Imran Mansoori kneels in an alleyway picking over a tangle of electronic trash. He's one of thousands of e-waste workers in India's capital, Delhi, which has emerged as one of Asia's biggest e-waste processing hubs.
Much of the junk on Imran's pile is familiar - the shell of a TV remote, a shattered Wi-Fi router and a squashed credit/debit card reader. 
The grimy lane where Imran works is strewn with the debris of the e-age. One gloomy hole in the wall is crammed with neatly stacked flat screen televisions. Across the alley from Imran, a young man, maybe in his teens, sits cross-legged in a tiny room using a chisel to separate electronic components. The wall beside him is piled waste-high with circuit boards.
Imran's job is to find items of value that can be sold in one of Delhi's vibrant scrap markets. Sometimes he gets lucky and finds a component containing a precious metal. "I know where the gold is," he says with a smile.
Imran's alley is in Shastri Park, a teeming, dirt-poor neighbourhood in Delhi's east. This region is one of the city's e-waste processing hotspots. Some electronic waste in India is processed by large firms, including a division of Australian-based recycling giant Sims Metals Management. But the majority of the e-waste that ends up in Delhi is dismantled by informal family businesses operating from small shops and homes without even rudimentary safety precautions such as masks, gloves or ventilation.
Much of the e-waste is gadgets discarded by India's 1.2 billion people but there is concern that a growing amount is arriving from other countries, including Australia. A 2014 report by peak business group, the Associated Chambers of Commerce and Industry of India (Assocham), said Delhi "is emerging as the world's dumping yard for e-waste".
Priti Mahesh, the chief program co-ordinator with the environment group Toxics Link, said that despite restrictions on the importation of foreign e-waste into India, a lot makes its way to Delhi illegally.
Dropping off unwanted electronic gadgets at a council depot has become a familiar routine for many Australian households. The federal government's National Television and Computer Recycling Scheme has a target to recycle 80 per cent of waste by 2026-27. While most collected gadgets are dismantled in Australia, some sub components, including most printed circuit boards, are sent overseas for further processing.
The federal Department of Environment said about 14,700 tonnes of "dismantled e-waste fractions" (such as circuit boards) were exported last financial year. The largest recipients of Australia's exported e-waste were China, Indonesia, and Japan.
So how many parts from Australia's discarded laptops and TVs end up in the back streets of Delhi? No one really knows. A department statement said it had "no record of a permit ever being granted to export material fractions derived from e-waste to India." (Some e-waste components are not considered hazardous and do not require an export permit.)
But in an increasingly globalised world economy, strong regulations in Australia can't prevent its e-waste from being re-exported to second or third destinations, such as India.
A recent investigation by journalist Rohit Inani, published in the journal Himal, said a report tabled in the Indian Parliament named Australia, along with Canada, South Korea and Brunei, as the source of an e-waste shipment seized in the south Indian city of Chennai in 2010.
Delhi's long-standing markets for scrap metals and other waste materials have helped nurture the city's e-waste industry. Cheap labour is another attraction. Assocham estimates Delhi alone has about 250,000 workers involved in processing e-waste. Industry observers say women are typically paid between $2.10 and $3.15 a day, while men can earn up to $5.20 a day. Assocham's 2014 report claimed about 35,000-45,000 children aged between 10-14 years were "engaged in various e-waste activities".

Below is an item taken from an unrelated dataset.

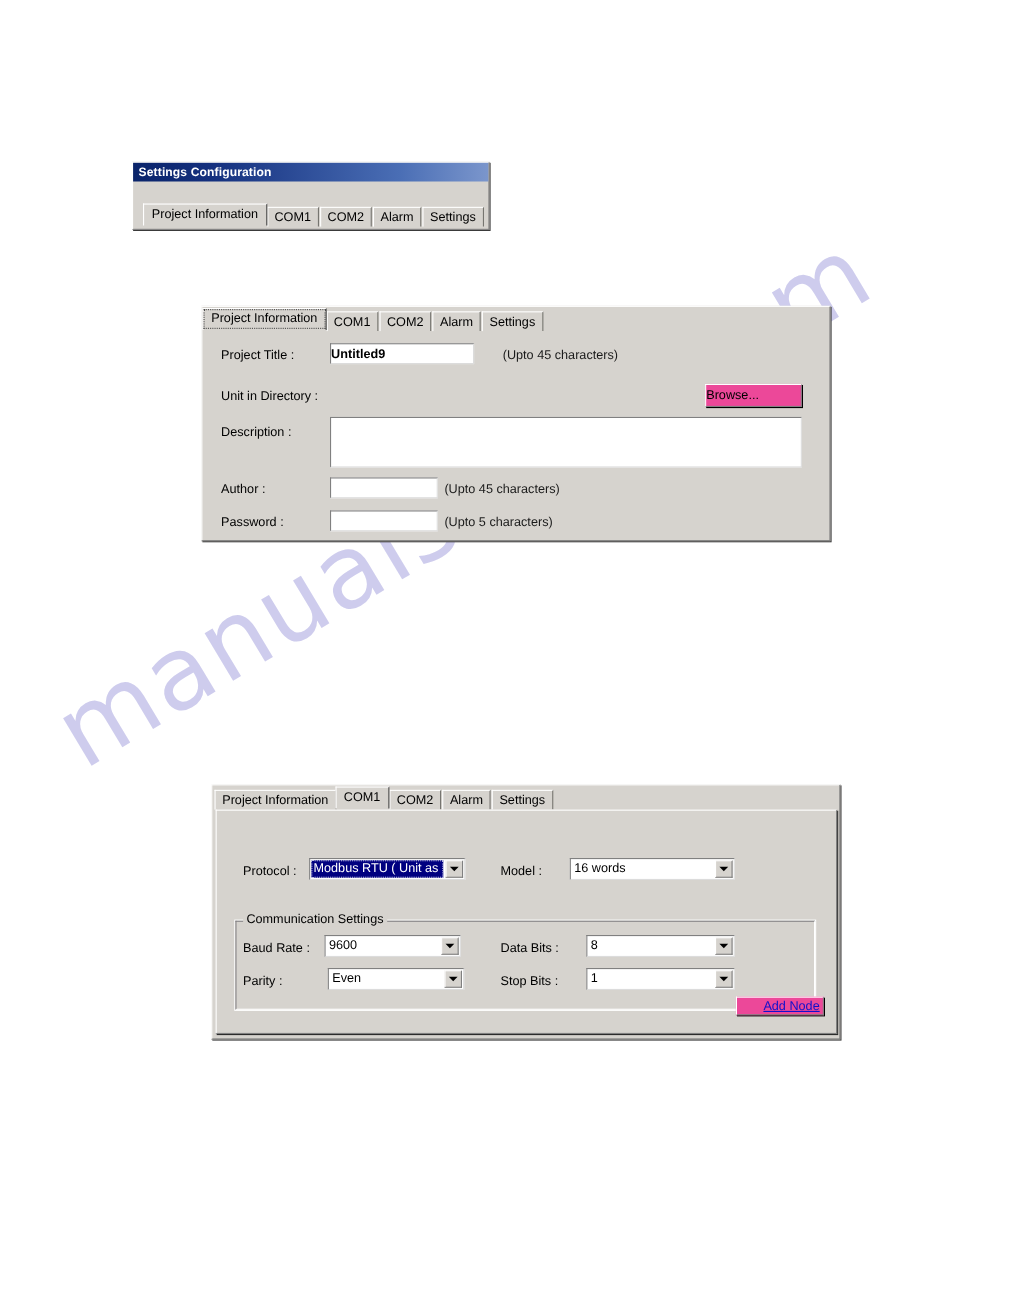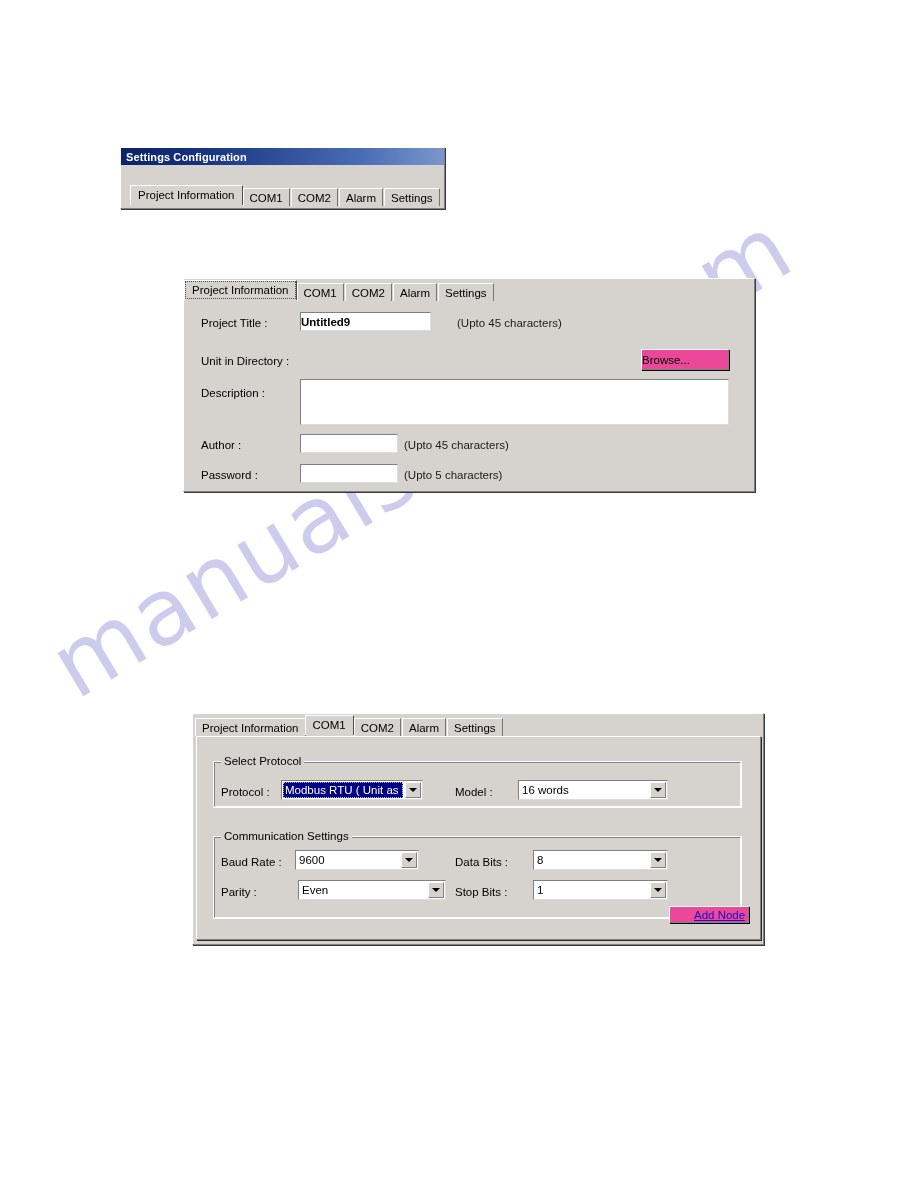"Select Protocol" div.group { html: <div> <div></div> <div>Select Protocol</div> </div> -> none }
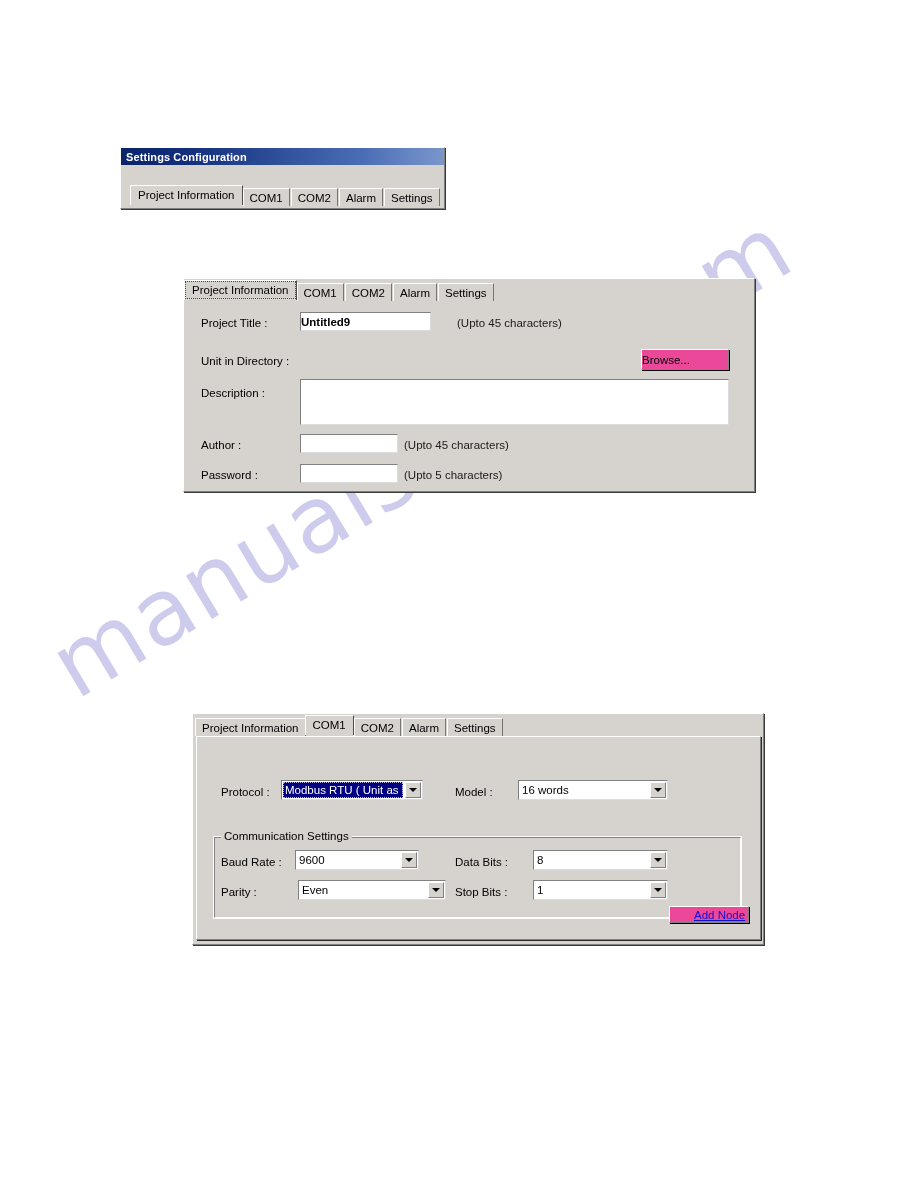"Even" div.combo { width: 148px -> 124px }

The work is hazardous. Many electronic gadgets contain toxins such as lead, cadmium, chromium and flame retardants. "Computers, televisions and mobile phones are most dangerous because they have high levels of lead, mercury and cadmium - and they have short life-spans so are discarded more [often]", Assocham's health committee chairman, Dr B.K. Rao, said in a recent statement.
"The fact that so much e-waste is recycled in the informal sector creates a huge burden in terms of environment and health," Mahesh said.
"You have heavy metal contamination and other chemical discharges, meaning your air, water and soil is getting contaminated.
"People sit and work without any safety precautions such as gloves, masks and so on."
It is common for small children to be in the vicinity of toxic fumes and waste.
A report on India's e-waste workers by Assocham, released in   June, said about 76 per cent suffer from respiratory ailments like "breathing difficulties, irritation, coughing, choking [and] tremors" due to improper safeguards.
"They are being gradually and slowly poisoned," Mahesh said.